In 2008, the Association of Certified Fraud Examiners (ACFE) presented some collected quantitative estimates of the value of fraudulent activity in health care:
- About $133 billion, or 7 percent of all payments governed by the Centers for Medicare & Medicaid Services (CMS), were disbursed improperly due to the filing of illegitimate claims (CMS estimate).
- An estimated $50 billion (10 percent) of payments made by The Blue Cross and Blue Shield (BCBS) associations estimate were for fraudulent payments (BCBS estimate).
- $100 billion in other private insurer or patient payments (20 percent of that payment population) were for some form of improper billing (NHCAA estimate).
Despite the extent of this fraudulent activity, however, healthcare provider awareness of the risk posed by fraud is perhaps less than it should be. A recent survey conducted for the Health Information and Management Systems Society indicated a higher degree of provider and provider staff awareness of and attention to risks associated with a violation of the Heath Insurance Portability and Accountability Act than to the risks of a fraudulent act.b
Healthcare provider organizations face a variety of different types of fraud risk:c
- Patient fraud-insured patients submitting false claims for reimbursement or allowing others to use benefits for payment for services
- Provider employee fraud-employees of provider organizations using data obtained through employment to fraudulently obtain payments from insurers
- Provider billing fraud-providers submit claims for services not actually provided, including falsifying data submitted as a part of a claim for payment
- Payer fraud-insurance plan administrators modifying submitted claim data and applying incorrect payment amounts to fraudulently altered claims
Despite the extent of this risk, however, it is important to note that not all payments for healthcare services that are made in error are a result of fraud. Payment errors can arise simply from mistakes in coding or description of services, data errors, or user confusion over appropriate coding procedures to apply. But the current regulatory environment essentially presumes guilt by a provider for submittal of a false claim for payment.d Today, that presumption is significant enough that even the identification of a pattern of billing errors or inaccurate claims may be considered an action
subject to prosecution by authorities.e
a. "The Problem of Health Care Fraud," accessible as of May 26, 2010, in the NHCAA Anti-Fraud Resource Center at www.nhcaa.org.

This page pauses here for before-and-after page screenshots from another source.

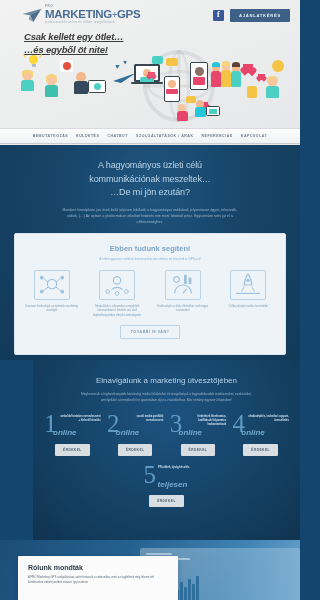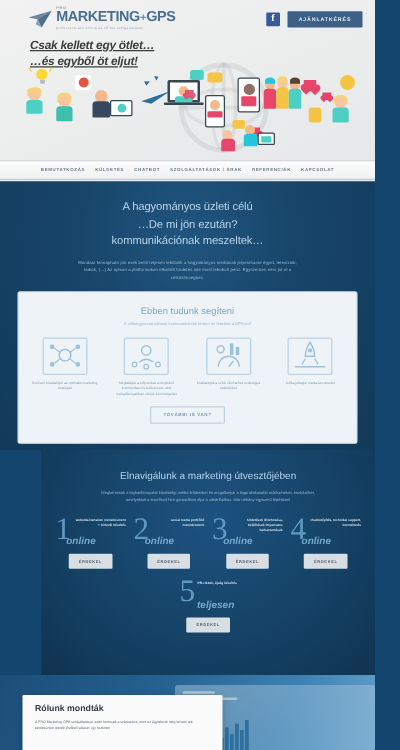"…és egyből öt eljut!" div { text: eljut -> nite }
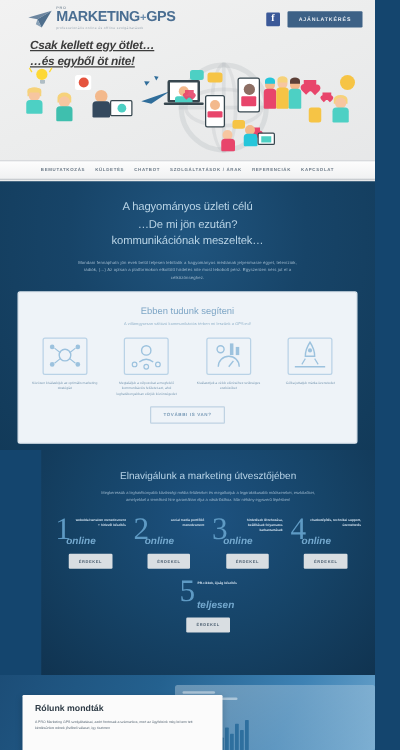"…De mi jön ezután?" div { order: before "kommunikációnak meszeltek…" -> after "kommunikációnak meszeltek…" }
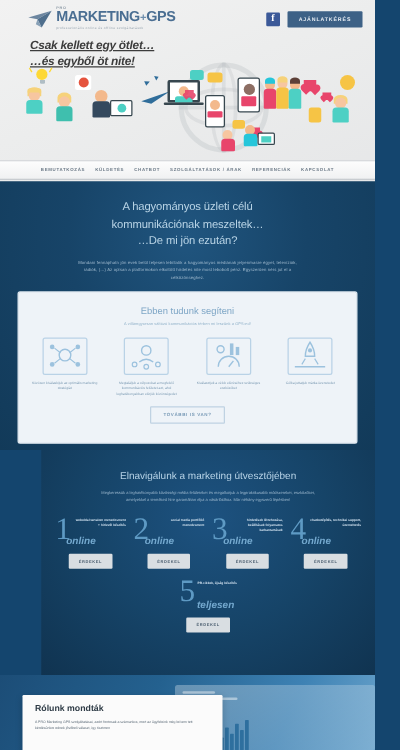"Ebben tudunk segíteni" .h-card { font-weight: 400 -> 700 }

b. Kroll Fraud Solutions, 2008 HIMSS Analytics Report: Security of Patient Data, Health Information Management Systems Society, 2008.
c. See Busch, R., Healthcare Fraud: Auditing and Detection Guide, Hoboken, N.J.: John Wiley & Sons, Inc., 2008; and RTI International, Recommended Requirements for Enhancing Data Quality in Electronic Health Records, Report prepared for the Office of the National Coordinator for Health Information Technology, U.S. Department of Health and Human Services (HHS), May 2007.
d. HHS, Office of Inspector General, "OIG Compliance Program Guidance for Hospitals," Federal Register, Feb. 23, 1998, pp. 8987- 8998, and "OIG Supplemental Compliance Program Guidance for Hospitals," Federal Register, 70:19, Jan. 31, 2005, pp 4858-4876.
e. "E-records May End Fraud," The Information Management Journal, January-February 2006, p. 16.